O sol se reparte em crimes
Espaçonaves guerrilhas
Em cardinales bonitas
Eu vou

ou, como em "A grande borboleta" (LP "Bicho", 1977)

A grande borboleta
Leva numa asa a lua
E o sol na outra
E entre as duas a seta

ou, na composição "Força estranha" (1978), gravada por Roberto Carlos:

Eu vi muitos cabelos brancos na fronte do artista
O tempo não pára e, no entanto, ele nunca envelhece
Aquele que conhece o jogo
Do fogo das coisas que são
É o sol, é a estrada, é o tempo, é o pé, é o chão

Esse sol, embora seja signo metafórico, é uma referência para Caetano Veloso. Depois de preso e tendo de se exilar em Londres, por conta do regime militar imposto no Brasil, Caetano não deixará de fazer referência, ao tomar de empréstimo a composição popular "Marinheiro só", presente em seu LP "Transa" (1972):

Eu não sou daqui
E cadê meu sol dourado
Eu não tenho amor
E cadê as coisas
Do meu país?

Não apenas o sol será referência para Caetano: o próprio signo "leão" aparecerá inúmeras vezes ao longo de sua carreira. Tomemos alguns exemplos, além da óbvia composição "leãozinho", feita para seu filho Moreno, "um filhote de leão raio da manhã":

"Terra" (LP "Muito", 1978)

Terra
Por mais distante
O errante navegante
Quem jamais te esqueceria?
Eu sou um leão de fogo
Sem ti me consumiria
A mim mesmo eternamente
E de nada valeria
Acontecer de eu ser gente

Ou como sutilmente constrói a relação com o feminino, na composição do LP "Outras palavras" (1981) "Rapte-me camaleoa" (a mistura de "cama" com "leoa", insinuando a parceira como projeção do eu, que é "leão"), ou, ainda, em "O homem velho" (LP "Velo", 1984)
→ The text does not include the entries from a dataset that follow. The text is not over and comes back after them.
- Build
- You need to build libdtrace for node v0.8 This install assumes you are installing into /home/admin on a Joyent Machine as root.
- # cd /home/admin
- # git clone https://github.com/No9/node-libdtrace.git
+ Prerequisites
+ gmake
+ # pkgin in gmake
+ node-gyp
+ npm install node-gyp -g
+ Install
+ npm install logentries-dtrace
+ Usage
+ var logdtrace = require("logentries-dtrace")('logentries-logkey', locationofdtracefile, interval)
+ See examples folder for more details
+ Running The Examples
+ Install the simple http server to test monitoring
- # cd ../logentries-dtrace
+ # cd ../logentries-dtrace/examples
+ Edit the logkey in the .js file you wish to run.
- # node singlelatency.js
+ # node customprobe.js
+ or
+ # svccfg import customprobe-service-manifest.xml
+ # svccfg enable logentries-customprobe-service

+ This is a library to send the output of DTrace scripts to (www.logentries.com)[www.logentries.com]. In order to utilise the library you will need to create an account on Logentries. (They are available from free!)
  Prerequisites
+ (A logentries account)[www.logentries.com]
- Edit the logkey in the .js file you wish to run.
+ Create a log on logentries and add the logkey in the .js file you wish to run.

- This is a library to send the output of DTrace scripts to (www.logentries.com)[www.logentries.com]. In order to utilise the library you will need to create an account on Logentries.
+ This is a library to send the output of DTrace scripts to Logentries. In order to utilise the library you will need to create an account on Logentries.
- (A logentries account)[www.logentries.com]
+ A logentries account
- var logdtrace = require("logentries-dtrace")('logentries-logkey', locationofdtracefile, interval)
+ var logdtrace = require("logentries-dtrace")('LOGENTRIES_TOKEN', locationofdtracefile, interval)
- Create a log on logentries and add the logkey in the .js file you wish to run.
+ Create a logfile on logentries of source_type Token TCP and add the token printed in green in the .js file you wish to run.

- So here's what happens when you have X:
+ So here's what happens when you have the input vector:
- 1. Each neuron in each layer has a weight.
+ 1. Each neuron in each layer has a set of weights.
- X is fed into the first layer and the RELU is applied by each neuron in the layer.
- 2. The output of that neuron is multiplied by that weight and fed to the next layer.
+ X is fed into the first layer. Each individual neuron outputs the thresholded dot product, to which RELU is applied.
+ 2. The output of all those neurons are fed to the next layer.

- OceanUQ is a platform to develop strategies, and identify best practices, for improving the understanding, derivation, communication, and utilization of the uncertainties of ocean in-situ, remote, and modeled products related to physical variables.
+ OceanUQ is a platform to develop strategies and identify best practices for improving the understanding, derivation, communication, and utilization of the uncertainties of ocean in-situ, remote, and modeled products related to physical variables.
O homem velho é o rei dos animais
A solidão agora é sólida, uma pedra ao sol

Não restam dúvidas de que Caetano Veloso consegue manter as características básicas do signo: o poder da criação, a expressão ativa no mundo, o magnetismo e a capacidade de seduzir. Há, inclusive, uma faceta pouco percebida, típica do leonino, que é a de ser um educador nato. Não são poucas as composições em que o poeta procura desenvolver a habilidade da reflexão, principalmente em torno de questões que causam mal-estar à sociedade brasileira. Assim, por exemplo, em "Haiti" (LP "Tropicália 2", 1993), em que a questão da violência é problematizada de forma contundente, ou como na composição "Língua" (LP "Velo", 1984), em que propõe densa reflexão sobre a memória cultural e a própria língua como reflexo de uma construção civilizatória. Muitas outras poderíamos citar, pois, sem dúvida, como bom leonino, Caetano não só ensina, como pratica.

Se os leoninos gostam de palco, de luzes, de festa, Caetano está no lugar certo e é um exemplo a ser seguido. Fica, pois, o desafio para os leoninos, seja no sentido de pesquisarem mais sobre o seu trabalho, seja para aceitarem as marcas pessoais e alargarem o seu conhecimento.